__DATA LISTING__:
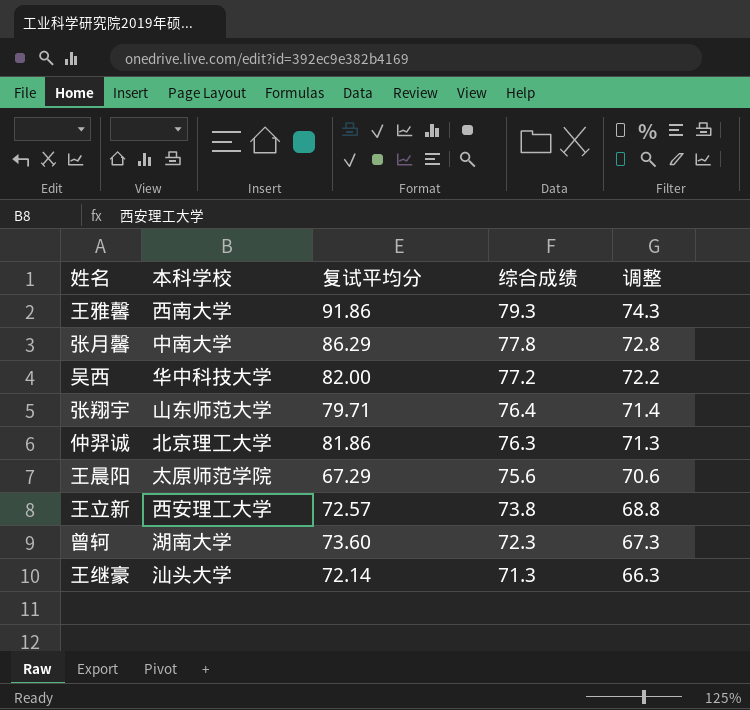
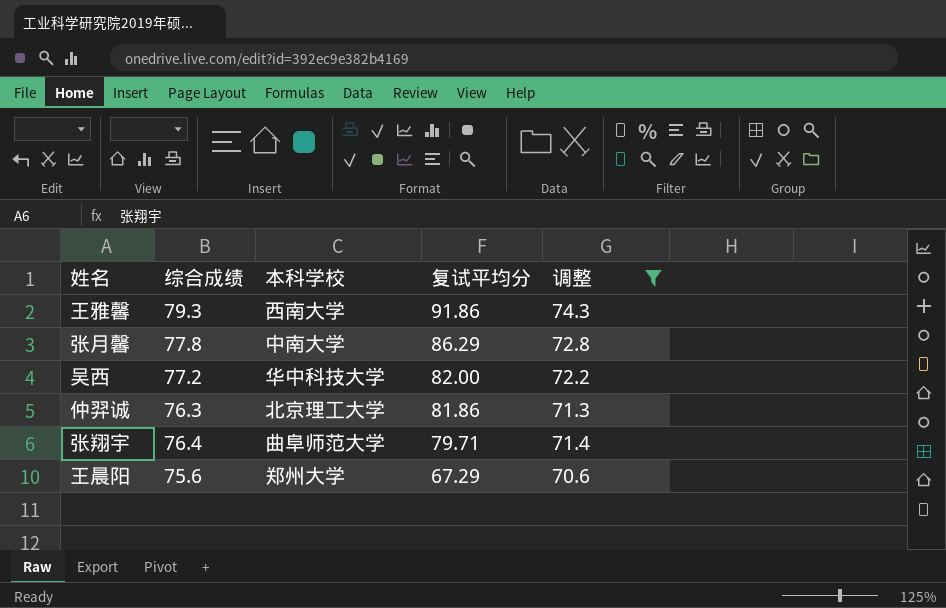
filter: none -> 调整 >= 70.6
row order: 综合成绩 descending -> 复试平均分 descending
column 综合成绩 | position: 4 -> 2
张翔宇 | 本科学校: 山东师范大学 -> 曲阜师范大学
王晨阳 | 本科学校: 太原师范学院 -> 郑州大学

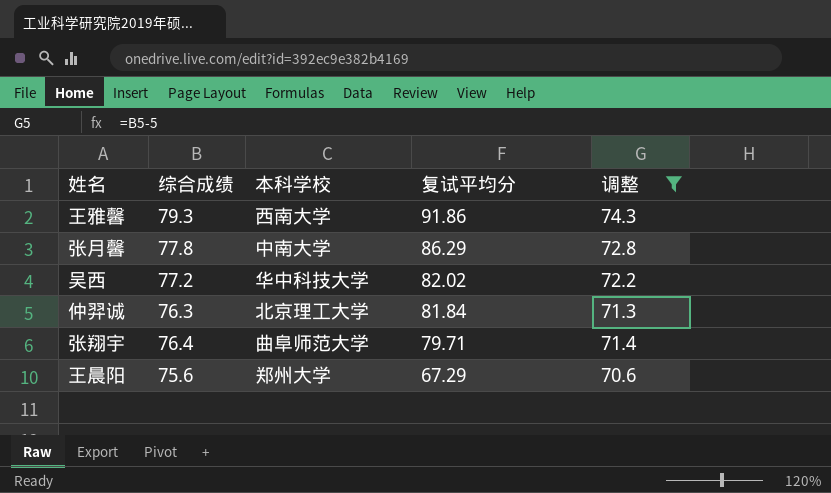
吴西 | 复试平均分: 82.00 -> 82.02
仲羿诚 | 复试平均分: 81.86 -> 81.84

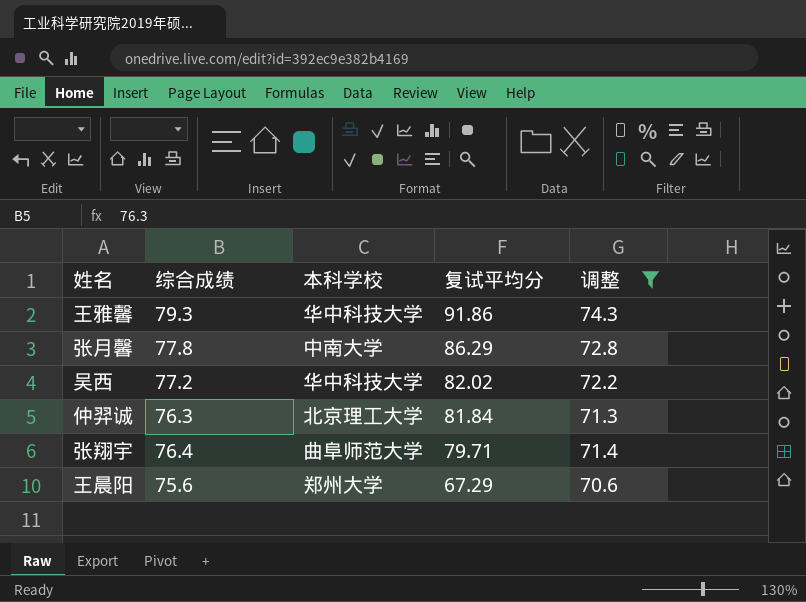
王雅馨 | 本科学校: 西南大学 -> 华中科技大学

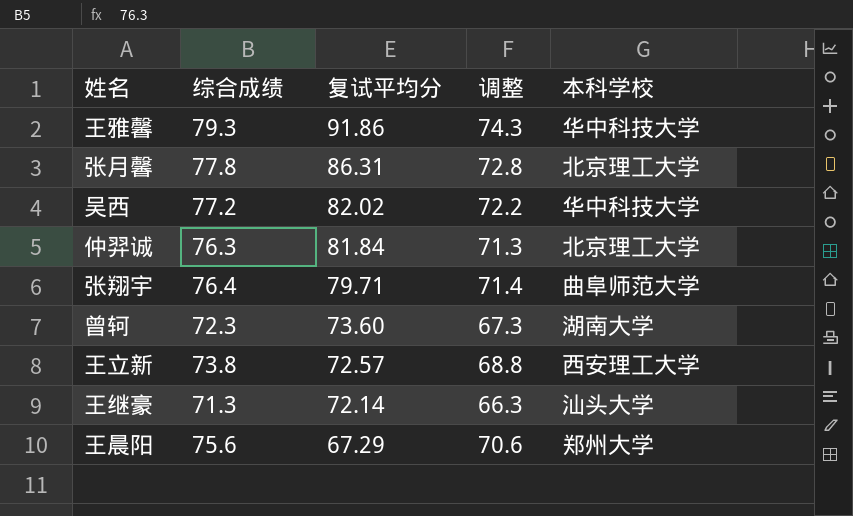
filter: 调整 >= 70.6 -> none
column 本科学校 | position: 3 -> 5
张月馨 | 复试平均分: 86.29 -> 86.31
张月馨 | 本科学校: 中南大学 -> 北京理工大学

---

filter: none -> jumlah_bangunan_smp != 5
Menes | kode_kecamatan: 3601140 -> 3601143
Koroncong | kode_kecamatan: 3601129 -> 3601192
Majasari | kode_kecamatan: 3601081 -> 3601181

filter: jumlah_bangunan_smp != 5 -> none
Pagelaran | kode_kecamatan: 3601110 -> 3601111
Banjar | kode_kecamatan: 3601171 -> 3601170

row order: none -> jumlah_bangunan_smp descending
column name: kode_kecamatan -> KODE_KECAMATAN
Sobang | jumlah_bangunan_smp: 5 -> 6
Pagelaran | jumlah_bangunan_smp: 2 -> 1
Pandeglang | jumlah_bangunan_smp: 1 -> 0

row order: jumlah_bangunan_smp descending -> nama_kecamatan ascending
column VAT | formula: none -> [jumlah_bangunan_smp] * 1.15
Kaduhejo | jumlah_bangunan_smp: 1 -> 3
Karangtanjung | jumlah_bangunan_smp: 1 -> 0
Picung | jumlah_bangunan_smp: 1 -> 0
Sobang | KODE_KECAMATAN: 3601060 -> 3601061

* * *

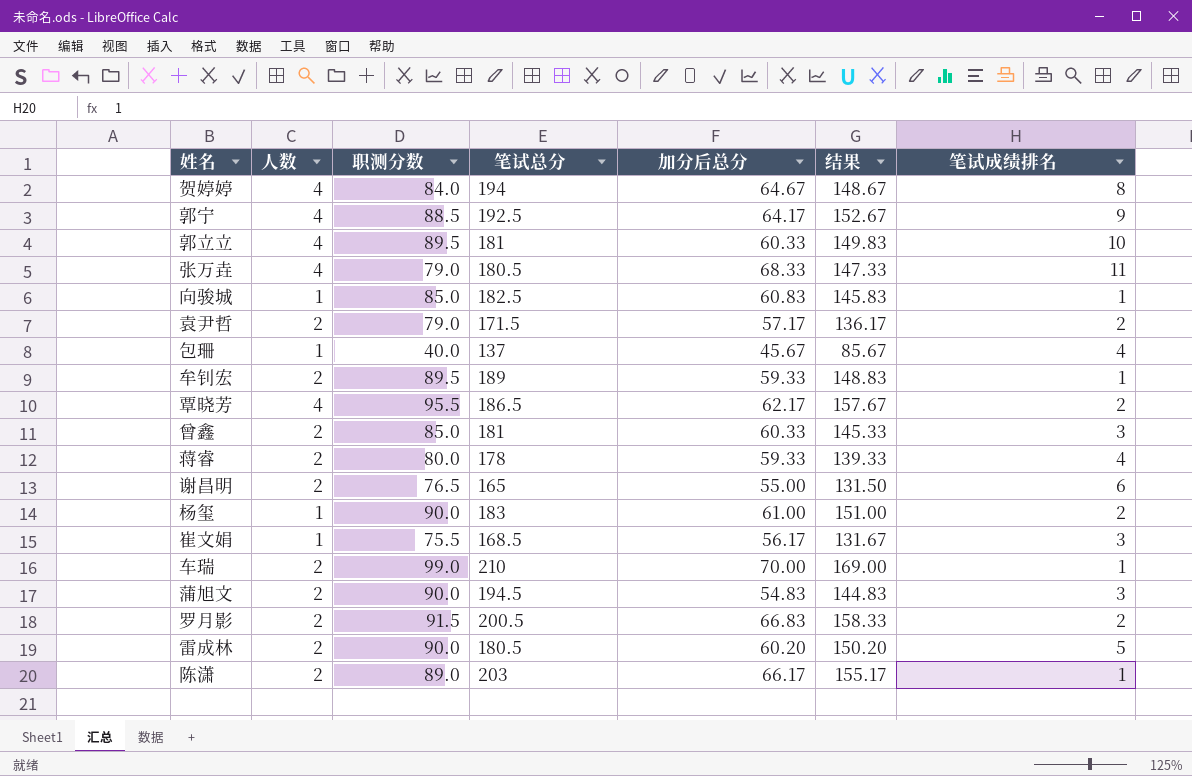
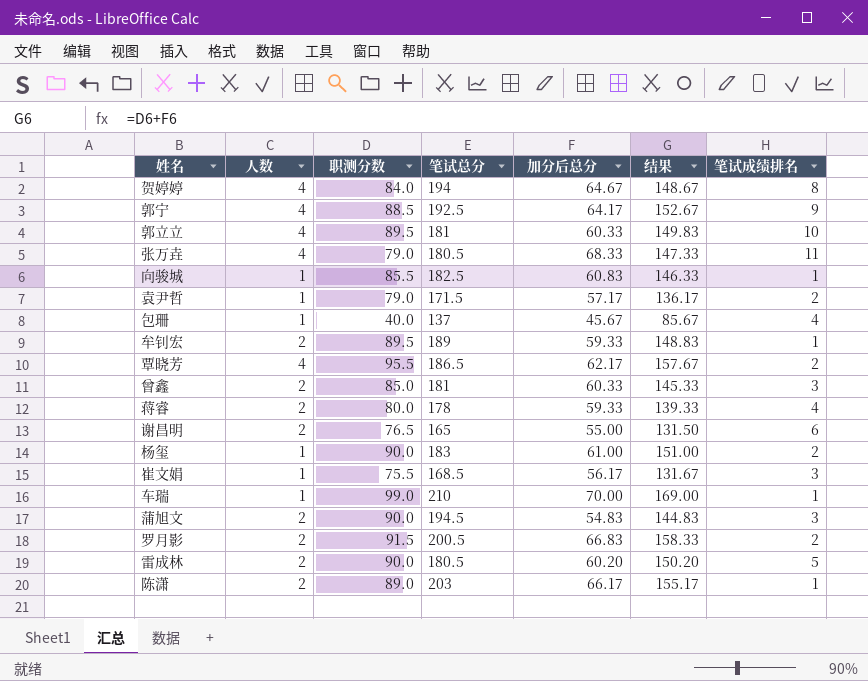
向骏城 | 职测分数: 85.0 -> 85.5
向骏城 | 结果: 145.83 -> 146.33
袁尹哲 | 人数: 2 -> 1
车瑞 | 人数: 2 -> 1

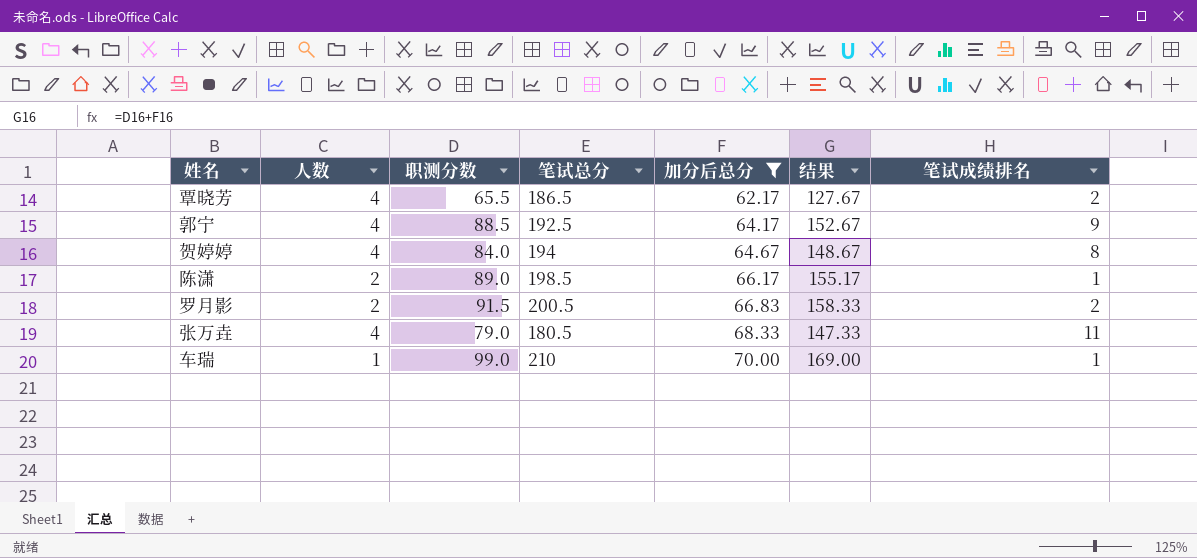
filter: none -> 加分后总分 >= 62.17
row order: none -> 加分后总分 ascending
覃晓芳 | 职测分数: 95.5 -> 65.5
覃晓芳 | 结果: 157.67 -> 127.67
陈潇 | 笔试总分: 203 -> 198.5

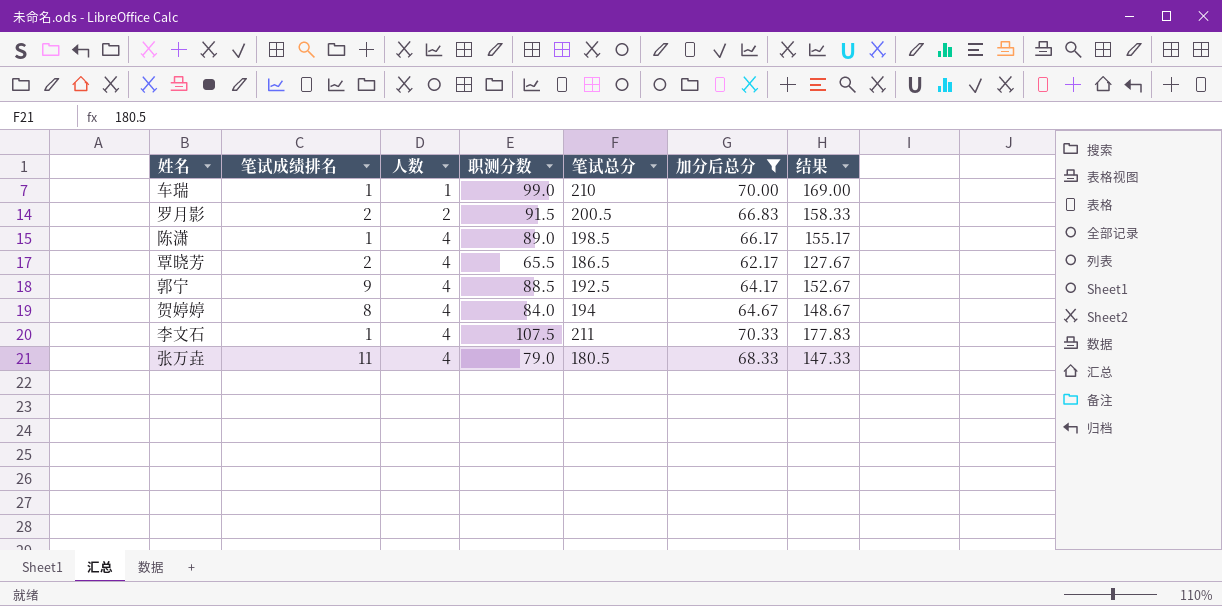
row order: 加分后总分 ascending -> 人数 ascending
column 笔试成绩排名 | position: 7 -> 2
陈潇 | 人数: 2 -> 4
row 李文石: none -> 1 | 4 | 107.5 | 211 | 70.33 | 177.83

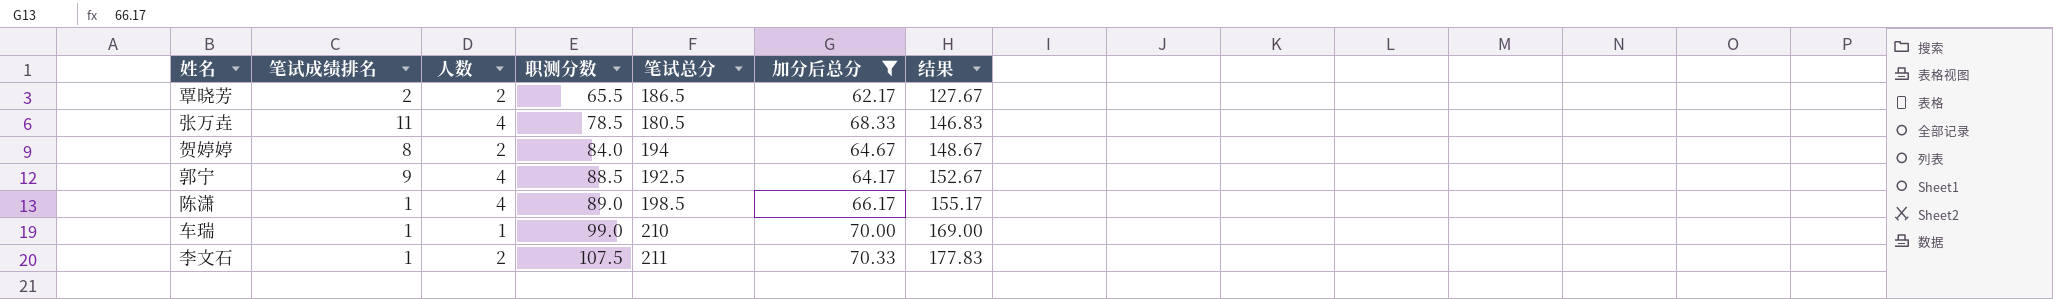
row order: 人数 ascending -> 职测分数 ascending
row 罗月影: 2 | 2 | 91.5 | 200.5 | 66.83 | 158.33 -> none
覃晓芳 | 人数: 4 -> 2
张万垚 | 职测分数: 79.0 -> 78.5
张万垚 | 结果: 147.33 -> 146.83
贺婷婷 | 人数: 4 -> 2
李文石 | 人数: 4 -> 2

__TASK TO COMPLETE__:
Copy out each line of the data containing the string "加分后总分".

__RESPONSE AREA__:
filter: none -> 加分后总分 >= 62.17
row order: none -> 加分后总分 ascending
row order: 加分后总分 ascending -> 人数 ascending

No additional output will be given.